Frederickson v. Becker

553 P.2d 1339, 87 Wash. 2d 470, 1976 Wash. LEXIS 673
CourtWashington Supreme Court
DecidedSeptember 2, 1976
Docket44093
StatusPublished
Cited by56 cases

This text of 553 P.2d 1339 (Frederickson v. Becker) is published on Counsel Stack Legal Research, covering Washington Supreme Court primary law. Counsel Stack provides free access to over 12 million legal documents including statutes, case law, regulations, and constitutions.

Bluebook
Frederickson v. Becker, 553 P.2d 1339, 87 Wash. 2d 470, 1976 Wash. LEXIS 673 (Wash. 1976).

Opinion

Dolliver, J.

Cheryl Becker gave birth to a son on April 11, 1975, in Chico, California. She was not married to the natural father of the child. Prior to the birth of the child, Cheryl Becker indicated to her mother she did not want to keep the baby. Her mother contacted a friend, Beverly Jean Roberts, who got in touch with Carl and Rebecca Frederickson, residents of the state of Washington. The Fredericksons indicated a desire to adopt the child. During February 1975, the Fredericksons learned Ms. Becker had received no medical attention and committed themselves to paying all her medical expenses. They eventually incurred medical and other expenses amounting to $1,357.24.

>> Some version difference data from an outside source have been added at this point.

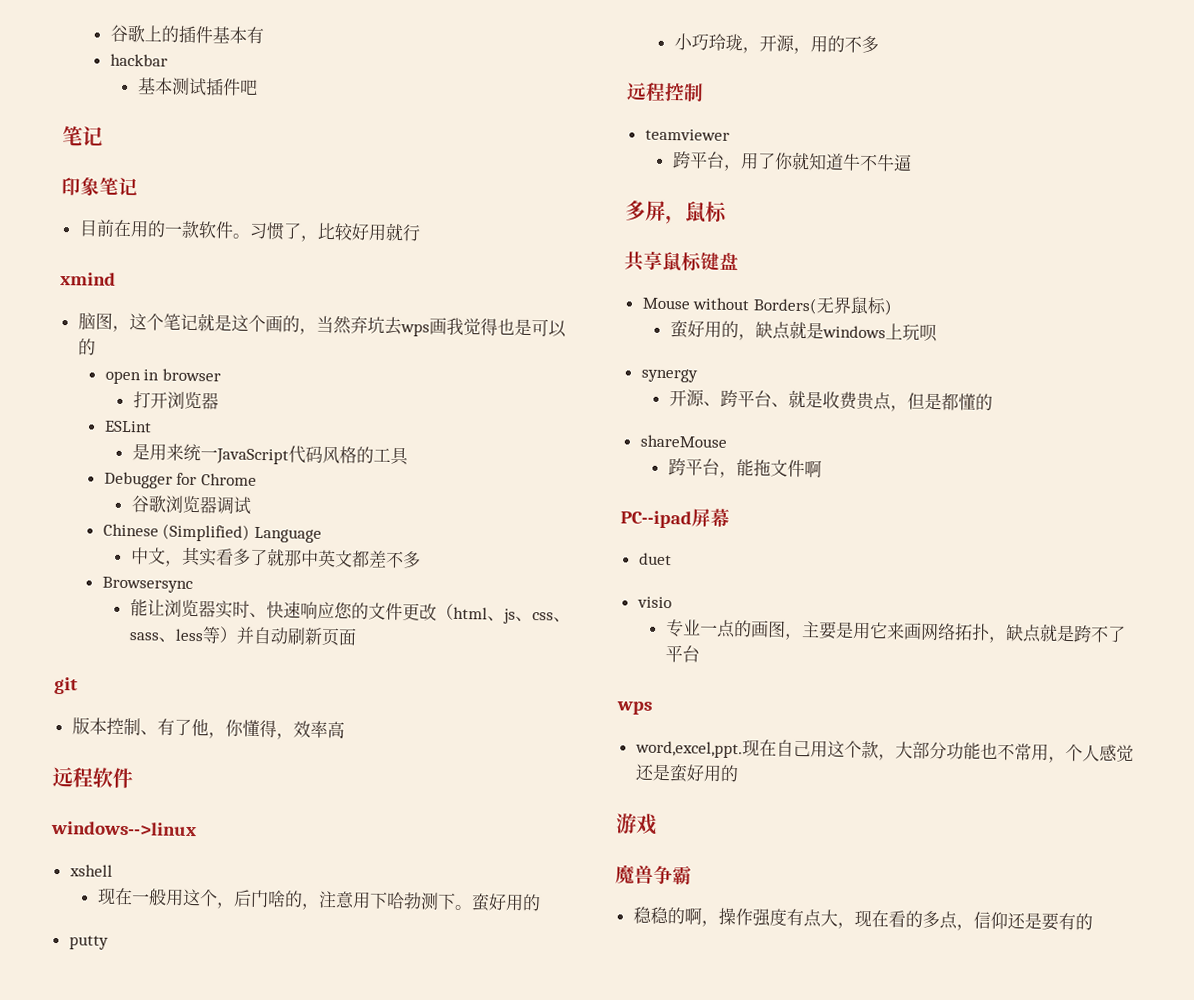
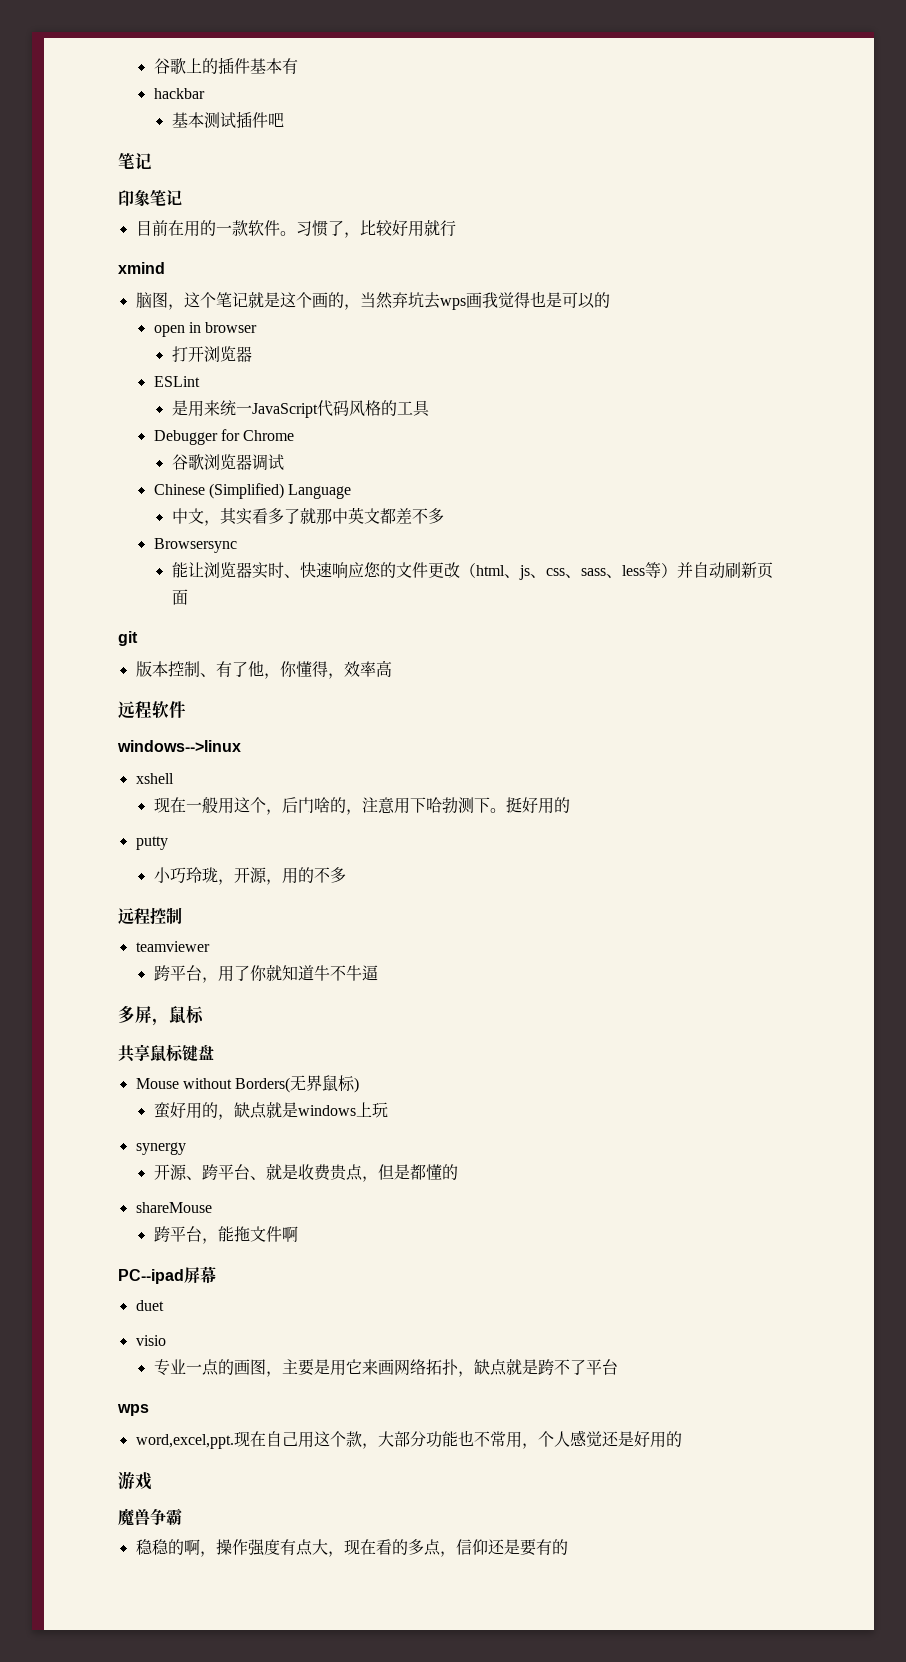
[470,893,490,912] 蛮 -> [505,797,522,813] 挺
[918,323,938,343] 呗 -> (388, 1110) none
[668,764,688,783] 蛮 -> (634, 1439) none

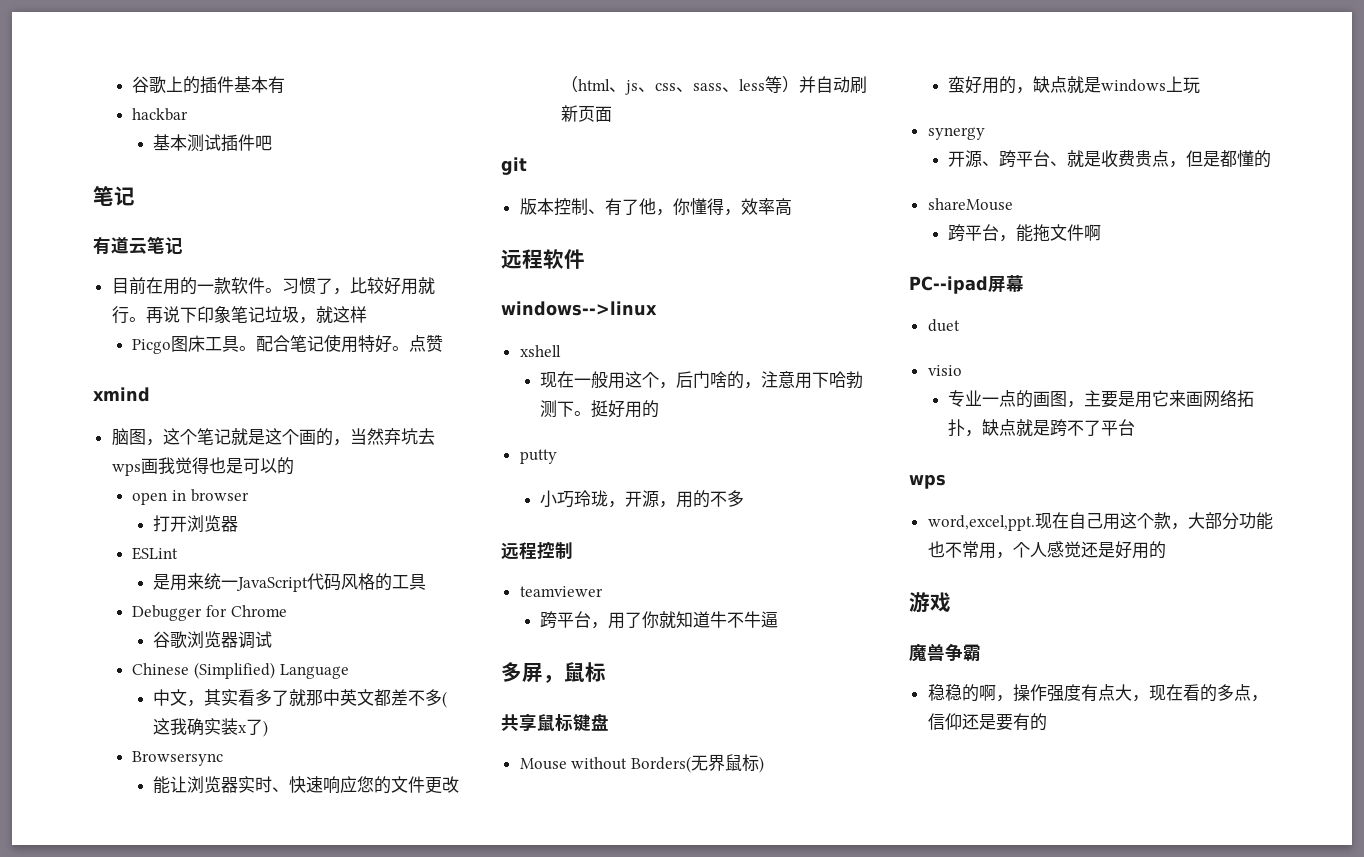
[118,190,150,206] 印象 -> [93,237,147,254] 有道云
(456, 228) none -> [128,306,367,324] [132,334,444,354] 。再说下印象笔记垃圾，就这样 // Picgo图床工具。配合笔记使用特好。点赞
(444, 516) none -> [442,691,448,708] [153,718,269,737] (这我确实装x了)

*472 On April 13, 1975, Ms. Becker signed a hospital form releasing the infant to Beverly Roberts for “adoption planning.” The form expressly retained parental rights to custody and control of the child. On April 14, 1975, the Fredericksons received the child from Ms. Roberts and, in good faith, brought the child into Washington State. On the same day, Cheryl Becker decided she wanted to keep her baby and began efforts to locate the child. On May 8, 1975, in Grant County, Washington, Ms. Becker petitioned the Superior Court for a writ of habeas corpus pursuant to RCW 7.36.020, which states:

Writs of habeas corpus shall be granted in favor of parents, guardians, spouses, and next of kin, and to enforce the rights, and for the protection of infants and insane persons; and the proceedings shall in all cases conform to the provisions of this chapter.

On May 9, 1975, the Fredericksons filed a dependency petition pursuant to RCW 13.04.060, which states:

Any person may file with the clerk of the superior court a petition showing that there is within the county, or residing within the county, a dependent or delinquent child and praying that the superior court deal with such child as provided in this chapter: Provided, That in counties having paid probation officers, such officers shall, as far as possible, first determine if such petition is reasonably justifiable. Such petition shall be verified and shall contain a statement of facts constituting such dependency or delinquency, as defined in RCW 13.04.010, and the names and residence, if known to the petitioner, of the parents, guardian, or custodian of such dependent or delinquent child. There shall be no fee for filing such petitions.

The habeas corpus petition and the dependency petition were consolidated for hearing in the superior court.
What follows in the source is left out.